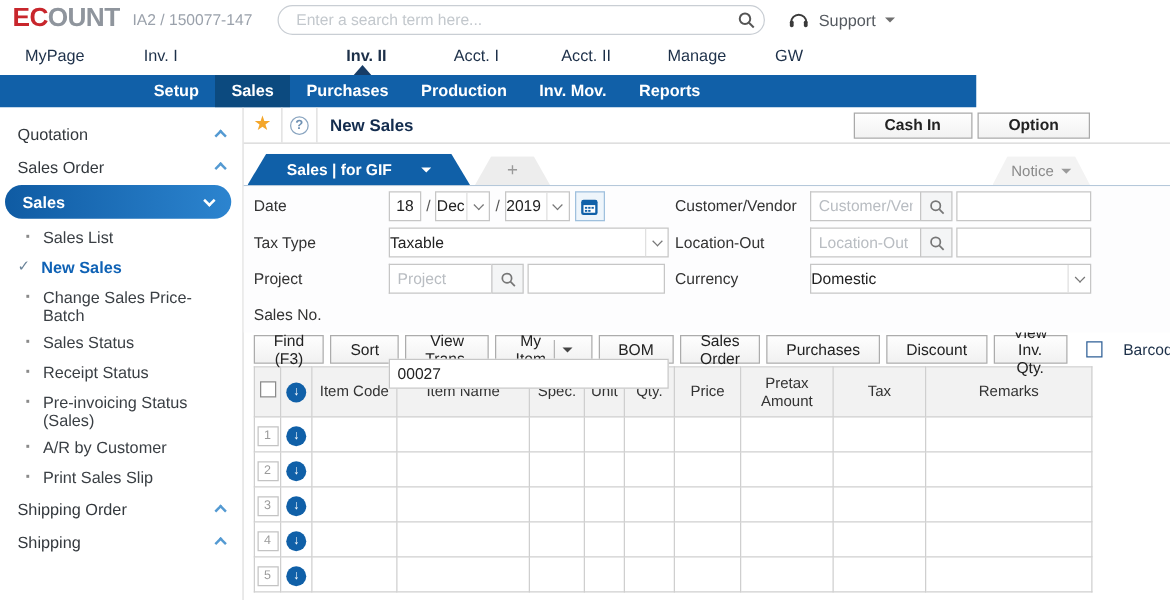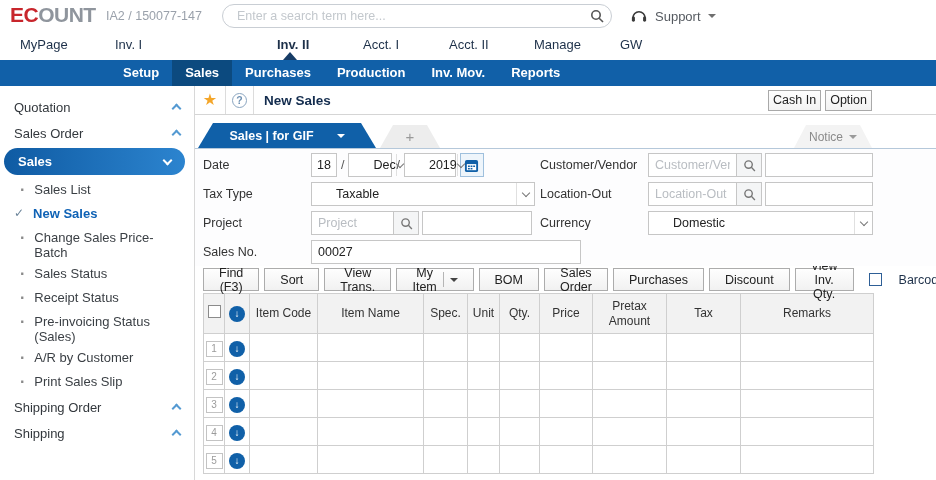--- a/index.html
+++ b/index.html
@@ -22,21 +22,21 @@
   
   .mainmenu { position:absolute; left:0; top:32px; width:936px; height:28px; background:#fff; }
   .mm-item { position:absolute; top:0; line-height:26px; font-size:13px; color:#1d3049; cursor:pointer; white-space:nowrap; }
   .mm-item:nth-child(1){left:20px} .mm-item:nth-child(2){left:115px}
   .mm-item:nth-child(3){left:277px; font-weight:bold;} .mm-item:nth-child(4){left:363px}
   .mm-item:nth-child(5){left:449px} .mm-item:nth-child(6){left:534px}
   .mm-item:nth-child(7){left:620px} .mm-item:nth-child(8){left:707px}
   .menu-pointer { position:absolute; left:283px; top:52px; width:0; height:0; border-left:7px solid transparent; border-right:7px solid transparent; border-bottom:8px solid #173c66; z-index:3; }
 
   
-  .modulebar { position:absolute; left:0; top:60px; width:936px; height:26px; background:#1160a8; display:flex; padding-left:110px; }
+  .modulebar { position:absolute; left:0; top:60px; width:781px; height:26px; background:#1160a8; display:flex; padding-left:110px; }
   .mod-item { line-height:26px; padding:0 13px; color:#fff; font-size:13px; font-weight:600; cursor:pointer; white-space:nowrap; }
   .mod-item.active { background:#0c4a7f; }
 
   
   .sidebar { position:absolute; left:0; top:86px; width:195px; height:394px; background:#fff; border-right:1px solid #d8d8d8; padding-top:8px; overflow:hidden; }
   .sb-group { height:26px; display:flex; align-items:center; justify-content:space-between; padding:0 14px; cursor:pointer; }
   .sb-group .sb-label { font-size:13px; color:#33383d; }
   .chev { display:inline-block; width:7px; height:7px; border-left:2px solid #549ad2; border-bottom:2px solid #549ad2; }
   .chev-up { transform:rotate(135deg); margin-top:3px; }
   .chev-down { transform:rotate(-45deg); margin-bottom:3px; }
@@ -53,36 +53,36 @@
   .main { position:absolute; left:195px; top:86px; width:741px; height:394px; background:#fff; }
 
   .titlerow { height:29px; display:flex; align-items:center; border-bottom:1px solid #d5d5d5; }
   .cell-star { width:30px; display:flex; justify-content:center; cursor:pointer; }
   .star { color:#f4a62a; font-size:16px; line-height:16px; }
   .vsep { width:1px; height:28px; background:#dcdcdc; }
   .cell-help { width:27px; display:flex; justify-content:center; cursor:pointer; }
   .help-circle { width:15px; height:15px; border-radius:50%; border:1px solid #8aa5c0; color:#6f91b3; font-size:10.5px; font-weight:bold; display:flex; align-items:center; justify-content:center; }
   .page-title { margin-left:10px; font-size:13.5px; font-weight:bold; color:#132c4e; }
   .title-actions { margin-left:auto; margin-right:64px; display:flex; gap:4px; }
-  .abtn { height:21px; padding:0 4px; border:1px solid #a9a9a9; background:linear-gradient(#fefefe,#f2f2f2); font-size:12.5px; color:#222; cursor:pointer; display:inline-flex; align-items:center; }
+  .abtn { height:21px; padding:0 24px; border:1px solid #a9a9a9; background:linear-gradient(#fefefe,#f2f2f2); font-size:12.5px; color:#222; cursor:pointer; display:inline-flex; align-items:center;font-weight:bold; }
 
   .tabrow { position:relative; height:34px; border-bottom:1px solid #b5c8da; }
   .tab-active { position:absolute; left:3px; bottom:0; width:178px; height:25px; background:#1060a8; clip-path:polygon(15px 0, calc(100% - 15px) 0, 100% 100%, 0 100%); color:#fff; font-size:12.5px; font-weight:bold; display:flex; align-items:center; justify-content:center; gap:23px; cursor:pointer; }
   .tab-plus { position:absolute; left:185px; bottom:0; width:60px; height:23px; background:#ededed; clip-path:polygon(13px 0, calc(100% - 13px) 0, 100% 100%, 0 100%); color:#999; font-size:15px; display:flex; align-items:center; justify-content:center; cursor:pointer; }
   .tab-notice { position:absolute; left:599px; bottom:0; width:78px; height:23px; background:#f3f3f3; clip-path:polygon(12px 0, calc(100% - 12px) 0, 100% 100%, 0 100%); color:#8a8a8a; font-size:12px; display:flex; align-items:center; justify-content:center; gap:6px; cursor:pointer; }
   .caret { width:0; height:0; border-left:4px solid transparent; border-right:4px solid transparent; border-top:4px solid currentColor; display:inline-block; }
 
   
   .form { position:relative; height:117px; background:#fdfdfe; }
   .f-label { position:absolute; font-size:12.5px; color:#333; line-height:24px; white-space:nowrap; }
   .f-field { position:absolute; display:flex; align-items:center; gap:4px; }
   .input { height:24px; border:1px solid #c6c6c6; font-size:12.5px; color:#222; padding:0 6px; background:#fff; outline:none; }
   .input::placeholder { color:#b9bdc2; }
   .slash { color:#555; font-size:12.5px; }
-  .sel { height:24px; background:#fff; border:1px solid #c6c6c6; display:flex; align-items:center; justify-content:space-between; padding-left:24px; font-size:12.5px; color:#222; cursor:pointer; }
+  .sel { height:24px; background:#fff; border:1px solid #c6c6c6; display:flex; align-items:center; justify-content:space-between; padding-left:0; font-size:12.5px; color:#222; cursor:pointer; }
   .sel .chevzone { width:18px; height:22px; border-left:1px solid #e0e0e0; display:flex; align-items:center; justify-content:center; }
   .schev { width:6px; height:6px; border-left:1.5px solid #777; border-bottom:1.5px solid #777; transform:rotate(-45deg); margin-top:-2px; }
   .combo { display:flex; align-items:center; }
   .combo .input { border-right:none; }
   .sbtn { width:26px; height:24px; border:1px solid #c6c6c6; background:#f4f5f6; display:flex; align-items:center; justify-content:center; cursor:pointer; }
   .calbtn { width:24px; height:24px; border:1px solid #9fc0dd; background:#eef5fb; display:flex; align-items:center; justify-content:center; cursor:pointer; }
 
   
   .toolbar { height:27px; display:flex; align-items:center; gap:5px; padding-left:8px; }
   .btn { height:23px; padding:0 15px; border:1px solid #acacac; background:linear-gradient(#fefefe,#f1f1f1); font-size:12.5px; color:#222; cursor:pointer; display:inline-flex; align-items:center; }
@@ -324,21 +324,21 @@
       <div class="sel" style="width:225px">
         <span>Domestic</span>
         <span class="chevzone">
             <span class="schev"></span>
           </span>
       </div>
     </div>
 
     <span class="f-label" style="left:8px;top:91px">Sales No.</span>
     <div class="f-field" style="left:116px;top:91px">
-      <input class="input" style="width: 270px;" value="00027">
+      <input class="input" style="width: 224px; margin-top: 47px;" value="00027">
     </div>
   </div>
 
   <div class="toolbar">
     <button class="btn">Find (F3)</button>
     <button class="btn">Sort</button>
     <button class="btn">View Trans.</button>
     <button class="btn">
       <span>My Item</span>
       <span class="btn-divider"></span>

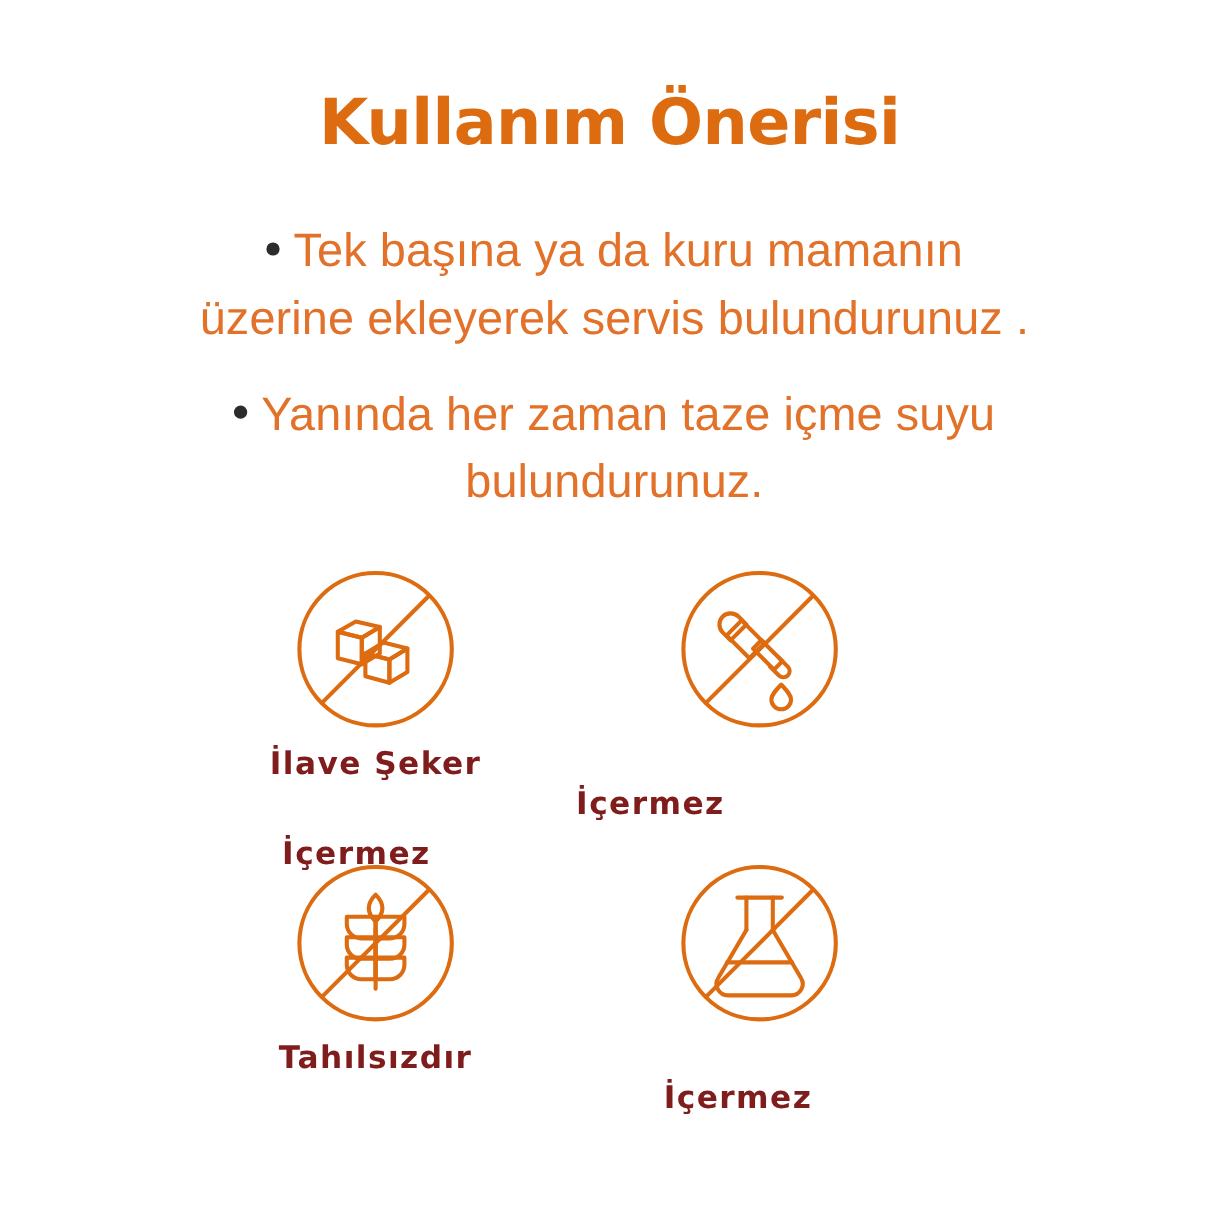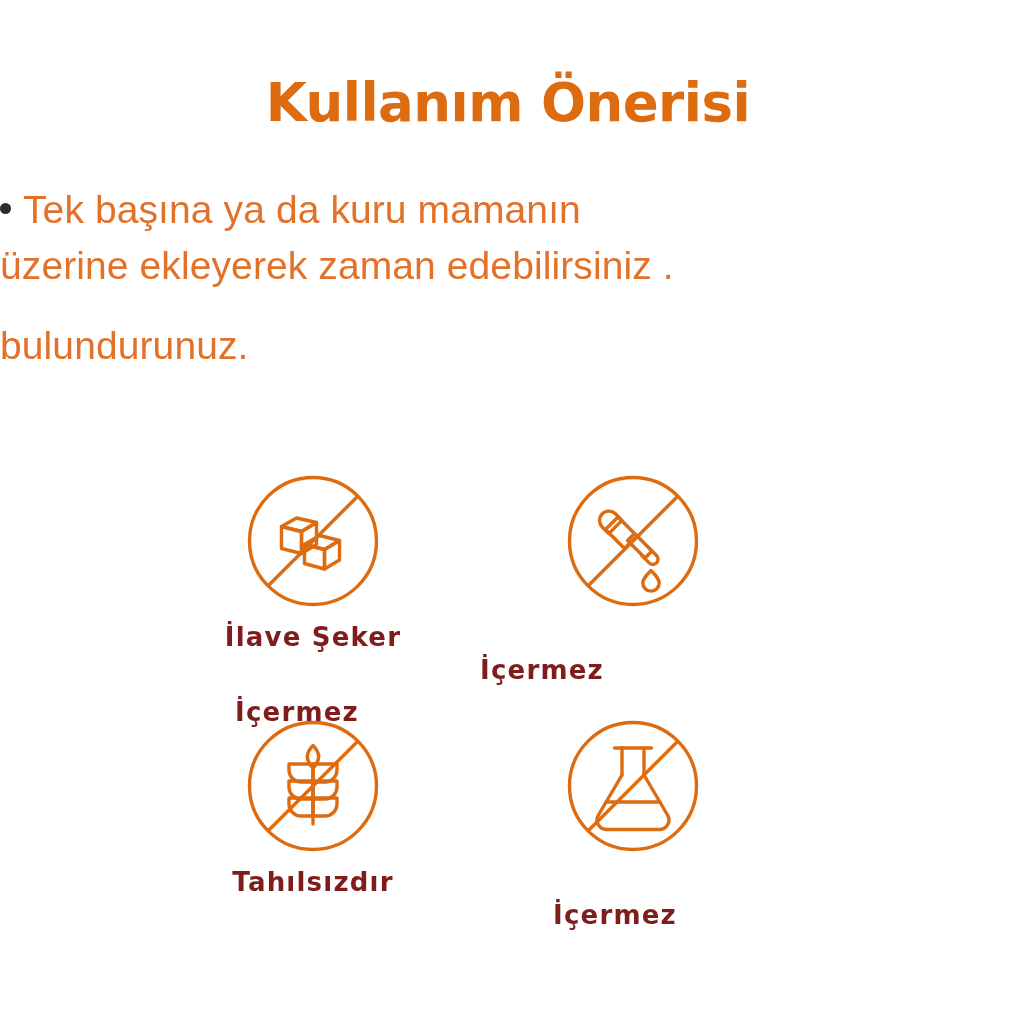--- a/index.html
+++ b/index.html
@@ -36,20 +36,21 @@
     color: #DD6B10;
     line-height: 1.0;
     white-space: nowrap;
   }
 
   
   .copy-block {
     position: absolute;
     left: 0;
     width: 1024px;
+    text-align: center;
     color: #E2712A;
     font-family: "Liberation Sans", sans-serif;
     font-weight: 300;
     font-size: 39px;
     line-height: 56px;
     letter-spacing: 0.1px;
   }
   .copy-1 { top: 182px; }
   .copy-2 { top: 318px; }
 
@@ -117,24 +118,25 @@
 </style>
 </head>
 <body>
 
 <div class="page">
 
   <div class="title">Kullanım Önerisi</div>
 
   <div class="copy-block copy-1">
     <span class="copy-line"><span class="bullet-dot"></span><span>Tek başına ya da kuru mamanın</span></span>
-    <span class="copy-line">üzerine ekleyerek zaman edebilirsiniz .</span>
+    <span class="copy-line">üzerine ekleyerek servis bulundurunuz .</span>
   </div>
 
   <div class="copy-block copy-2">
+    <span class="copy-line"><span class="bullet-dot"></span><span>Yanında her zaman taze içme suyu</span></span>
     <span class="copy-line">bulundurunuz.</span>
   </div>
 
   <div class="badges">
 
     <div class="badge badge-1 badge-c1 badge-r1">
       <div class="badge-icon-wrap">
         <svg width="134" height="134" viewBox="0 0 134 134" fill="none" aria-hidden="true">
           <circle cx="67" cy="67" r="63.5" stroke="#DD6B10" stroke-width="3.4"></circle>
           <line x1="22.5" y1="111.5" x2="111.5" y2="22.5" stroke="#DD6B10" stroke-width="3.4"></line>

____________________

Task details
Given the records above, restate word for word only the lines starting at the one with "position:relative; height:117px; background:#fdfdfe;" and ending at the one with "justify-content:space-between; padding-left:0; font-size:12.5px;".

Exercise answer
   .form { position:relative; height:117px; background:#fdfdfe; }
   .f-label { position:absolute; font-size:12.5px; color:#333; line-height:24px; white-space:nowrap; }
   .f-field { position:absolute; display:flex; align-items:center; gap:4px; }
   .input { height:24px; border:1px solid #c6c6c6; font-size:12.5px; color:#222; padding:0 6px; background:#fff; outline:none; }
   .input::placeholder { color:#b9bdc2; }
   .slash { color:#555; font-size:12.5px; }
-  .sel { height:24px; background:#fff; border:1px solid #c6c6c6; display:flex; align-items:center; justify-content:space-between; padding-left:24px; font-size:12.5px; color:#222; cursor:pointer; }
+  .sel { height:24px; background:#fff; border:1px solid #c6c6c6; display:flex; align-items:center; justify-content:space-between; padding-left:0; font-size:12.5px; color:#222; cursor:pointer; }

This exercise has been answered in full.